Neither, too, was the dumb austerity of student charges, child benefit cuts, health insurance increases, household charges, school transport fees, Vat increases and the savaging of a capital budget that might create real jobs for troubled mortgage holders, so that the lump sum payments to retiring, already overpaid teachers, could be made.

Reality had finally bitten, the teeth marks were deep and worst of all, that most cherished of all the old reliables -- blaming Fianna Fail -- was rapidly running out of road now that you're in charge, Michael.


Enda may have famously said on the night of his election victory that "Paddy likes to know the story" but he waited an awful long time before deciding to tell us his version in that long-awaited State of the Nation address.

Then when the Taoiseach got his chance, he immediately flunked telling us the full story. Instead, a nation whose prime vice is irresponsibility got its collective tummy tickled via the totally inaccurate claim: "You are not responsible."

In fact, we were, and being truthful about it would have helped Mr Noonan's attempt to get us to swallow the castor oil a lot more had that particular truth been told.

The rest resembled the old biblical saw about the evils of being "neither hot nor cold" and was essentially spat out by the public.

In fairness to Kenny, it was a speech that was all the better for being plainly said and he did not mince his words on the ongoing severity of the crisis.
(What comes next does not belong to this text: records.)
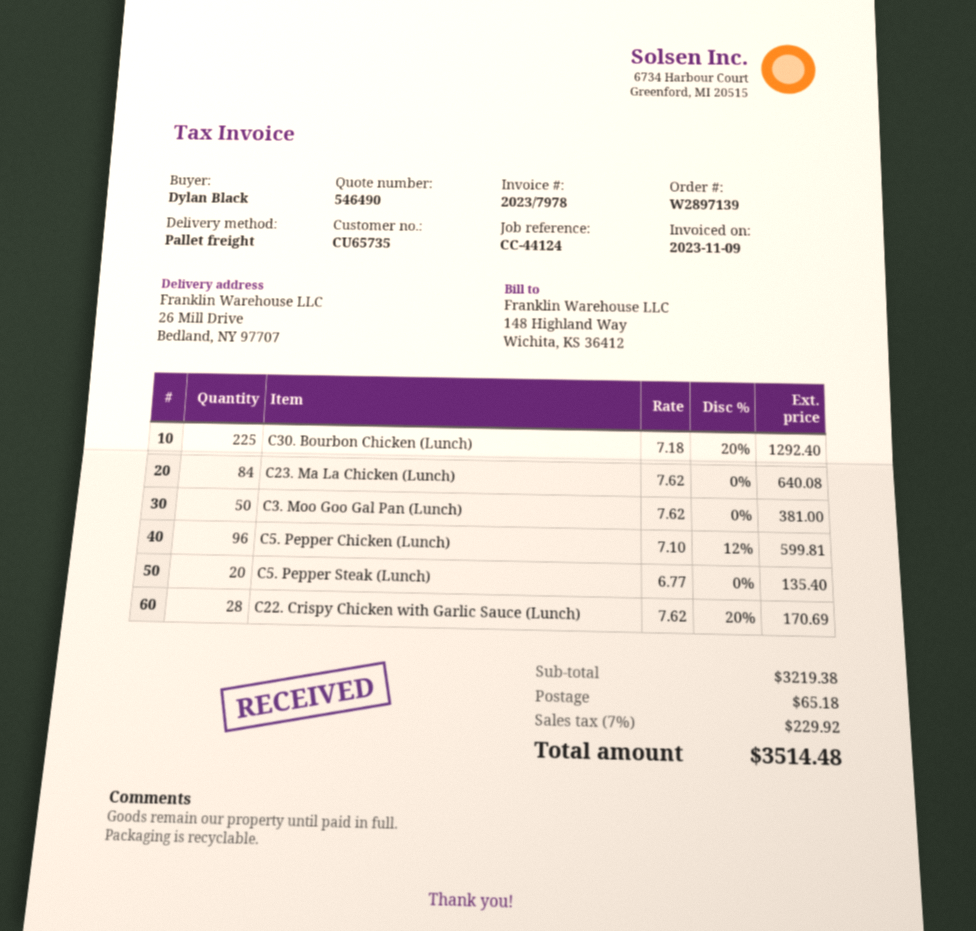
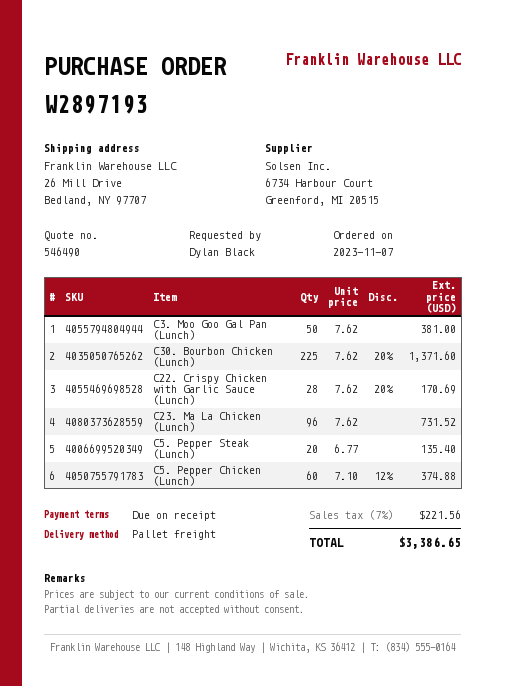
order number: W2897139 -> W2897193
C30. Bourbon Chicken (Lunch): 225 x 7.18 - 20% = 1292.40 -> 225 x 7.62 - 20% = 1371.60
C23. Ma La Chicken (Lunch): 84 x 7.62 = 640.08 -> 96 x 7.62 = 731.52
C5. Pepper Chicken (Lunch): 96 x 7.10 - 12% = 599.81 -> 60 x 7.10 - 12% = 374.88
shipping: 65.18 -> none
tax: 7% = 229.92 -> 7% = 221.56
total: 3514.48 -> 3386.65

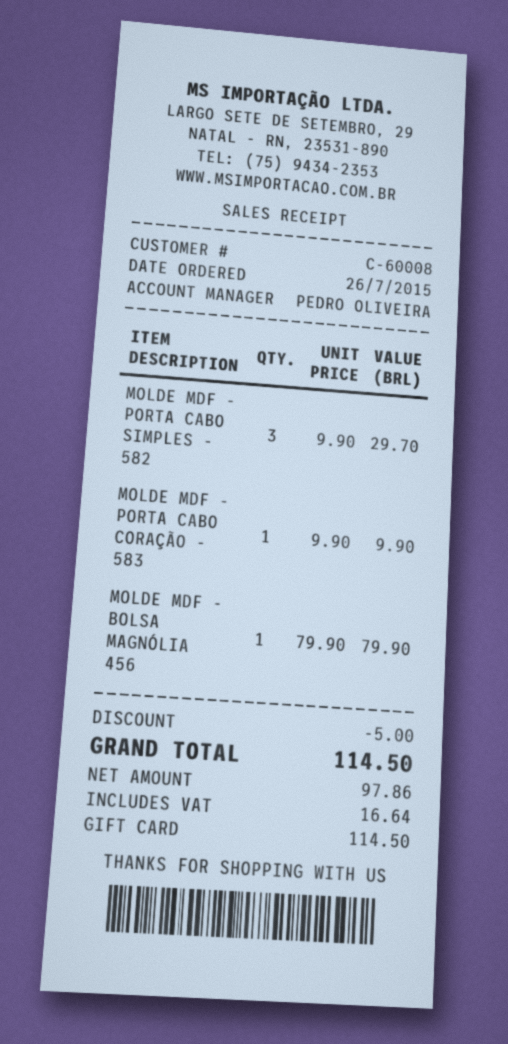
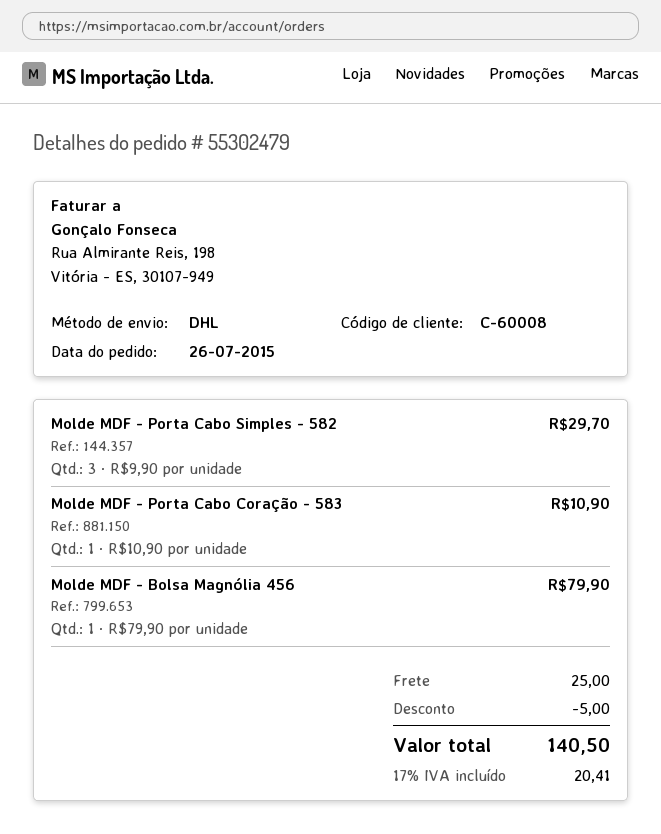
MOLDE MDF - PORTA CABO CORAÇÃO - 583: 1 x 9.90 = 9.90 -> 1 x 10.90 = 10.90
shipping: none -> 25.00
tax: 16.64 -> 20.41
total: 114.50 -> 140.50

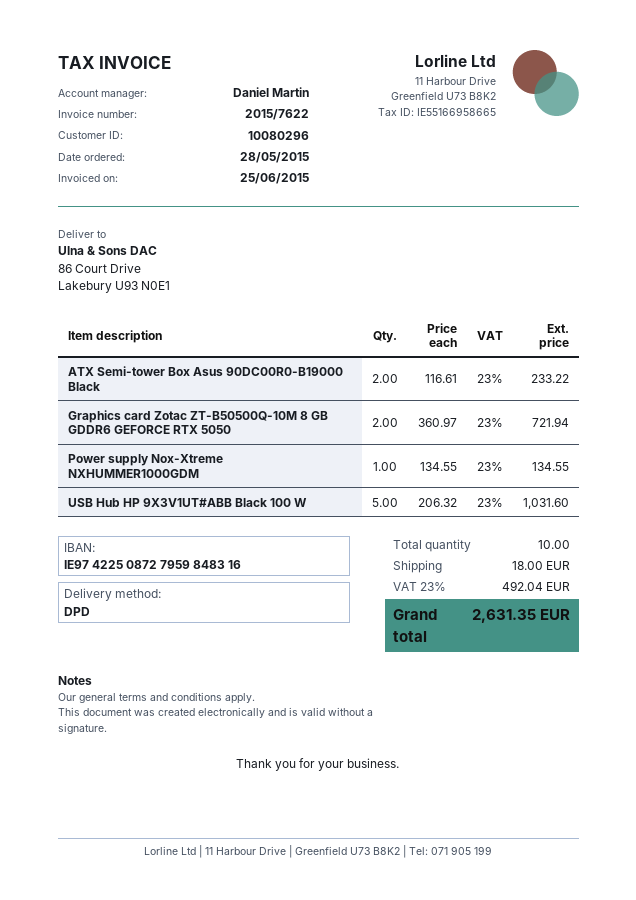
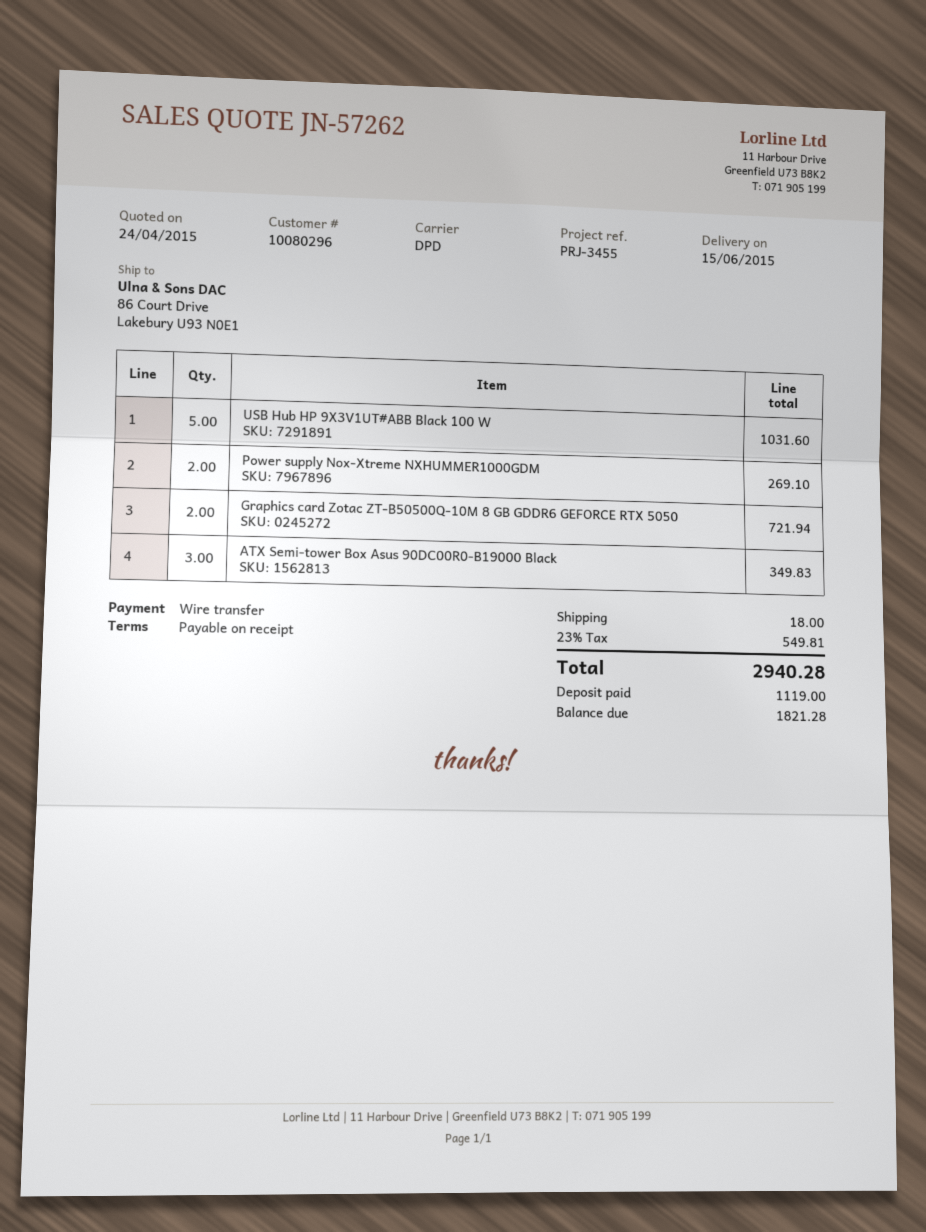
ATX Semi-tower Box Asus 90DC00R0-B19000 Black: 2 for 233.22 -> 3 for 349.83
Power supply Nox-Xtreme NXHUMMER1000GDM: 1 for 134.55 -> 2 for 269.10
tax: 23% = 492.04 -> 23% = 549.81
total: 2631.35 -> 2940.28

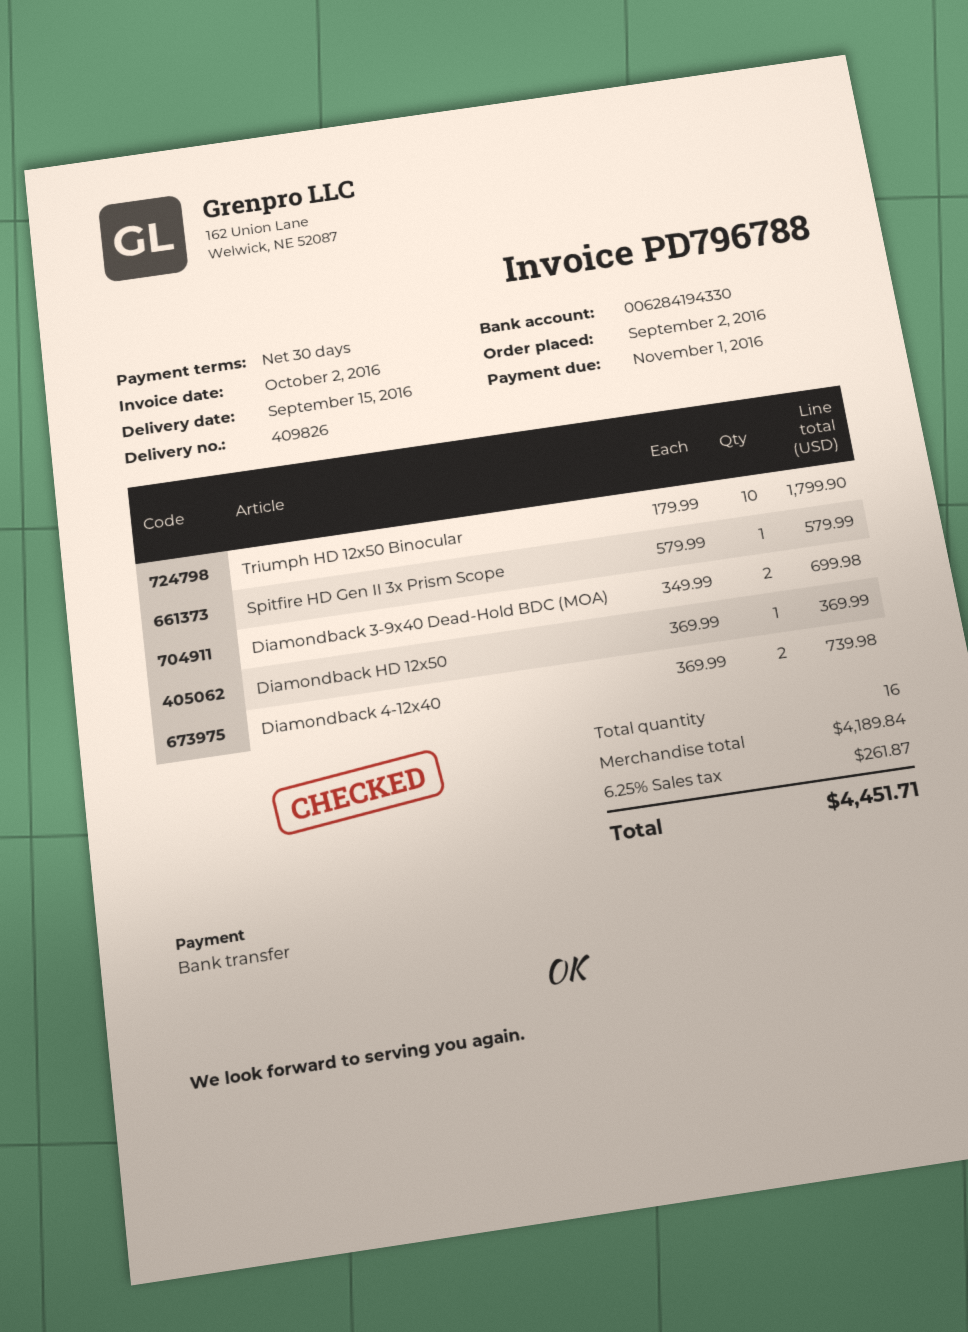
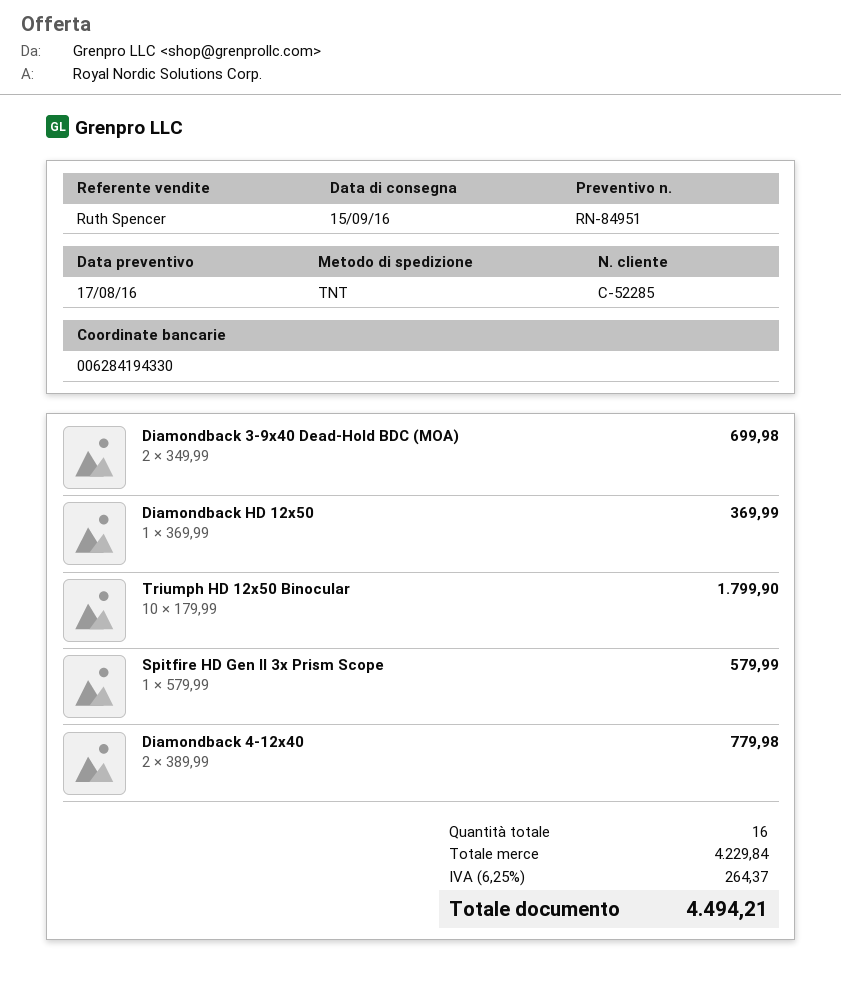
Diamondback 4-12x40: 2 x 369.99 = 739.98 -> 2 x 389.99 = 779.98
subtotal: 4189.84 -> 4229.84
tax: 6.25% = 261.87 -> 6.25% = 264.37
total: 4451.71 -> 4494.21

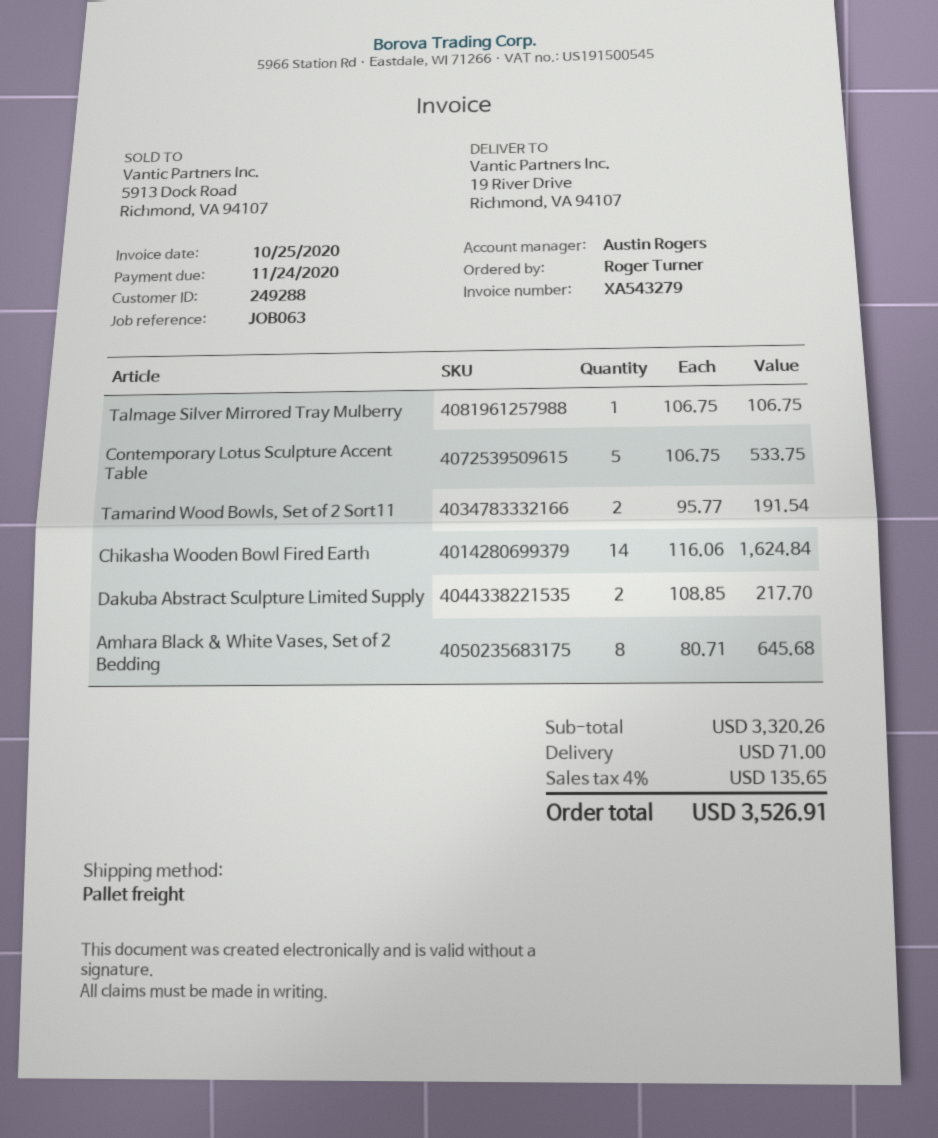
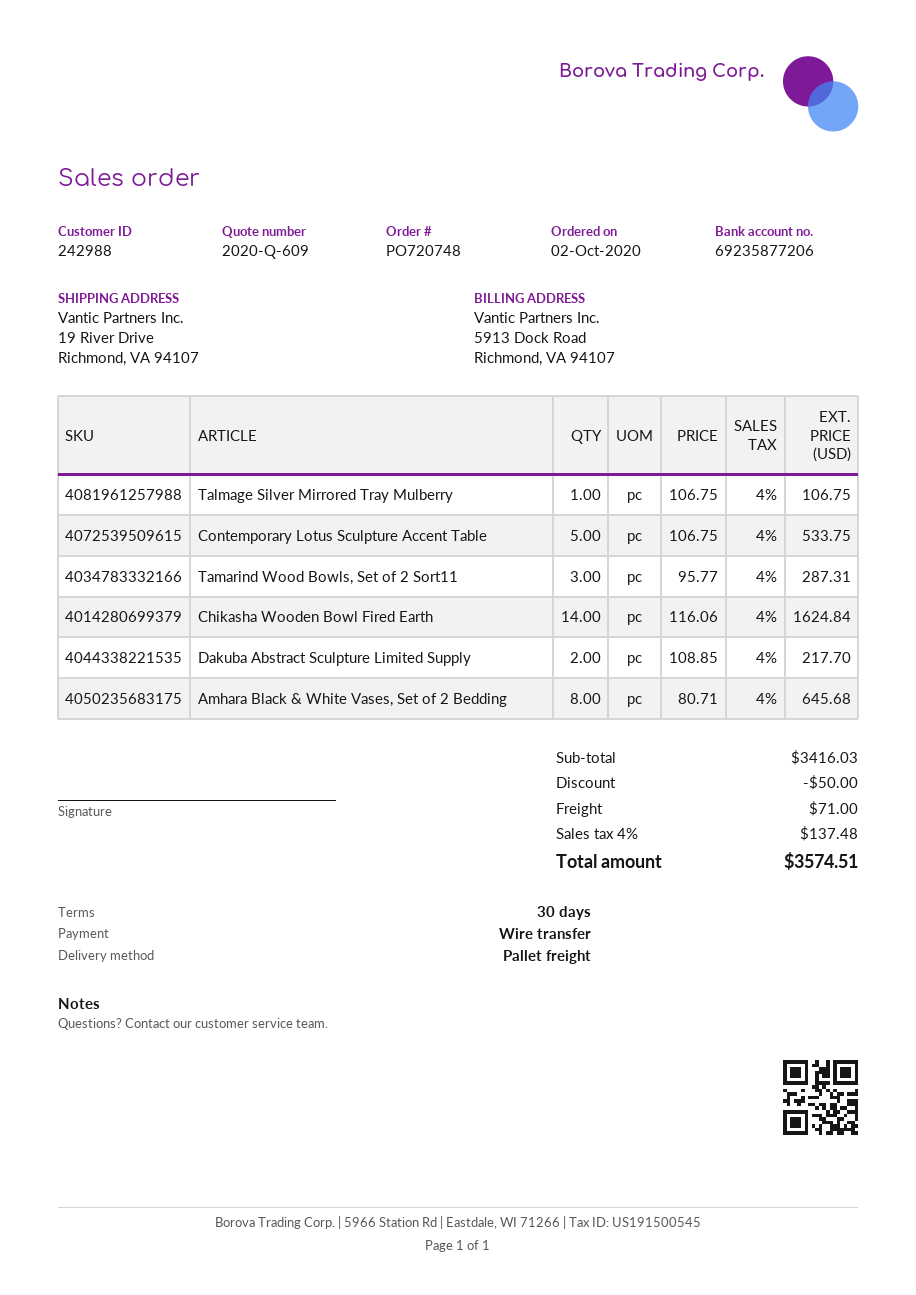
customer number: 249288 -> 242988
Tamarind Wood Bowls, Set of 2 Sort11: 2 x 95.77 = 191.54 -> 3 x 95.77 = 287.31
subtotal: 3320.26 -> 3416.03
discount: none -> 50.00
tax: 4% = 135.65 -> 4% = 137.48
total: 3526.91 -> 3574.51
Like Cosgrave, the Irish politician whom he most closely resembles, Kenny appeared to have finally realised that in this febrile state at least, times of crisis are not best dealt with in fancy words.

We could though have done without the display of ego at the close where the dreaded "I" word made too many appearances -- as in "I want to be the Taoiseach who retrieves our national sovereignty" -- for comfort.

In fairness to Kenny, the case for honesty was hardly enhanced by the hysterical response to the madness in Davos after Kenny noted "we all went mad borrowing".

The Taoiseach's analysis was not entirely accurate, but in an imperfect world 'close but no cigar' is as good as it generally gets.

It certainly is a measure of the sustained adolescence of Irish political discourse that when a politician speaks honestly he is called an idiot. But that perhaps is an issue that says more about us than Mr Kenny.


The excitement of seeing Enda walk to work -- and my, but weren't we easily pleased in this Government's first days -- is long gone. Looking at its first year, if the Government's fortunes were calligraphed on a hospital chart, we would see occasional peaks followed by gentle but prolonged downward inclines. But that's OK too for we are realists.

Perhaps the most curious feature of the Government a year into office is its relative solidity. There are bickering backbenchers fighting over Croke Park, rural schools and rosary beads. A couple of TDs and one junior minister have jumped, but the top tier, in spite of a record that is at best speckled, is sound.

The cut of their cloth is utterly conservative but it suits their instincts and, more importantly still, it has secured an uneasy truce with a traumatised electorate that would settle for the most part with things simply not getting any worse.

The problem, alas, is that they will. There is the mortgage tsunami; the illogicality of a fiscal policy that takes money out of a contracting, credit-starved economy; the ambivalence of Croke Park on the issue of real reform; whilst 'yours for a fiver' Phil faces real difficulties in the arena of household and septic tank charges.

But, the core of the Cabinet -- Burton, Howlin, Rabbitte, Hogan, Quinn and Varadkar -- are level-headed and still ball-hungry. In spite of their U-turns they still retain, perhaps unwisely, some modicum of public trust.

And strangely enough, the star of them all is Enda. He still suffers badly from comparisons with that comic anti-hero Alan 'Knowing me knowing you. Aha!' Partridge. But in a strange way Enda's Partridge-like incapacity to recognise the difference between triumph and abject defeat, and his capacity, like Partridge, in the wake of defeat, to dust himself off and continue as though nothing bad has happened may be his, and the Government's, strongest suit.

Whether waving gently at the world will achieve anything for us is a different matter.